Scenario 2: Policy catch-up between economies: According to this scenario, governments in less digitally advanced economies could reduce by half the gap in AI-related infrastructure and policy compared to the frontrunners. AI technology is also more widespread in this scenario. At the same time, the use of "basic AI" means that medium-skilled workers see the largest productivity boost, and the benefits of AI are more widely shared.
Scenario 3: Technology catch-up between economies: Building on Scenario 2, faster technological diffusion allows productivity levels in AI-enabled tasks in less digitally advanced economies to converge partially with the productivity levels of the best-performing regions, helping lagging economies to close the gap further.
The differences are significant. As shown in Figure 5, if digital and AI divides are narrowed (per Scenario 3: Technology catch-up), this could almost double the GDP gains for low-income economies, from 8 per cent in a scenario with no catch-up (per Scenario 1: Technology divergence) to 15 per cent, without substantially changing the growth prospects in higher-income economies.

These differences arise because moving from Scenario 1 (Technology divergence) to Scenario 2 (Policy catch-up) and Scenario 3 (Technology catch-up) involves two simultaneous changes.
First, low-income economies would need to strengthen their digital infrastructure, as this would enable them to achieve larger productivity gains.
Second, the model shifts from a world dominated by “advanced AI”, where most of the benefits accrue to high-skilled workers, to one in which “basic AI” plays a greater role, delivering higher productivity gains for low-skilled and medium-skilled workers. As high-income economies depend more heavily on high-skilled labour, their average productivity gains are slightly reduced.
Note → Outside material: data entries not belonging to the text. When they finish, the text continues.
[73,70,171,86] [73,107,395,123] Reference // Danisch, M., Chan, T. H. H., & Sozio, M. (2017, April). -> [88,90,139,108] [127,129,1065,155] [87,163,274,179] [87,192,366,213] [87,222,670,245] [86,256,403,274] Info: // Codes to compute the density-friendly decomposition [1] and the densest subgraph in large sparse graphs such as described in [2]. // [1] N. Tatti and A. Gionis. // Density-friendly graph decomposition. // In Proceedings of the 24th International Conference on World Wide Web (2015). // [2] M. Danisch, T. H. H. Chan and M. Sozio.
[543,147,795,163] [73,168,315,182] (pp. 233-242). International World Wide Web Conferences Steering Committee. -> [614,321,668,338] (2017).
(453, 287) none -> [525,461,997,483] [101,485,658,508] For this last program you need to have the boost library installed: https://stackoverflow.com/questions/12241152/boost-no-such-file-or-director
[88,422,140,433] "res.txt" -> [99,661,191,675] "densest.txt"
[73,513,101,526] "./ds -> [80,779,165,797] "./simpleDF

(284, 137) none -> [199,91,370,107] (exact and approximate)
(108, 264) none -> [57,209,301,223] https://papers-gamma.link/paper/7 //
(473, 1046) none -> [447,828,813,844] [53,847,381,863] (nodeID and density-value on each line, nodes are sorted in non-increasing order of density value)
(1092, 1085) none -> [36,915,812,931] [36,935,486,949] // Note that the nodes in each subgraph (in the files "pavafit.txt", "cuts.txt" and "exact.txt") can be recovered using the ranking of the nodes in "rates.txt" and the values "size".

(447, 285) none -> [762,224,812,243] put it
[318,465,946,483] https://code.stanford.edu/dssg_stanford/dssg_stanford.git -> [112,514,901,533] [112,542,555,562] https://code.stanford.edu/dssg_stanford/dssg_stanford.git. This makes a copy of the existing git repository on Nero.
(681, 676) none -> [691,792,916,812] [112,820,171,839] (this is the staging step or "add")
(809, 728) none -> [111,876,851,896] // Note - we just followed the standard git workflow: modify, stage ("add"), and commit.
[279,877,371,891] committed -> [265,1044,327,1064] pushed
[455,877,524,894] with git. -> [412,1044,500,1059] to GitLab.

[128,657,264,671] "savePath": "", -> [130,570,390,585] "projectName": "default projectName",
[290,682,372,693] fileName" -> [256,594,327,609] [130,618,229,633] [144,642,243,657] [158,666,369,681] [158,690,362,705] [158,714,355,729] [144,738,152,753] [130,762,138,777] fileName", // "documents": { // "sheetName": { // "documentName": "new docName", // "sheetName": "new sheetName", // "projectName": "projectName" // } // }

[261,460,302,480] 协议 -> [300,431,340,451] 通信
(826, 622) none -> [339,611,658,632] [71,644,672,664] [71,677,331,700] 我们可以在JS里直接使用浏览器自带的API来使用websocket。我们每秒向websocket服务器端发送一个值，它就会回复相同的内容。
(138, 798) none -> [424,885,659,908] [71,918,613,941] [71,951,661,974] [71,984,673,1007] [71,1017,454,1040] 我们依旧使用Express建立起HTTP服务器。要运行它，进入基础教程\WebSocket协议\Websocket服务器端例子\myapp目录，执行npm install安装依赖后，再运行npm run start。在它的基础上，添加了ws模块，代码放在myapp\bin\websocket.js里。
At the same time, the wider adoption of basic AI tools can help reduce inequality within economies.
The World Trade Report 2025 also considered a fourth scenario based on AI technological catch-up between economies, i.e., economies with low productivity in AI services partially catch up with economies with high productivity in these services. For the sake of simplicity, this blog post discusses only the first three scenarios in the Report.
The role of trade and cooperation
Trade can act as a powerful equalizer. By facilitating access to AI technologies, skills and inputs, open trade can ensure that the benefits of AI are more widely shared. Tariffs, export measures, services regulation and data governance will all shape the availability, affordability and diffusion of AI and AI-enabling goods and services.
The WTO agreements already support AI development by promoting open markets, protecting innovation and encouraging regulatory coherence. But more can be done, for example by easing access to AI-related goods and services, reducing regulatory fragmentation and using AI responsibly in the implementation of trade disciplines.
Given that many AI-related trade challenges touch on broader policy domains, stronger cross-institutional collaboration will also be essential to ensure that trade, competition, labour and environmental policies can reinforce one another.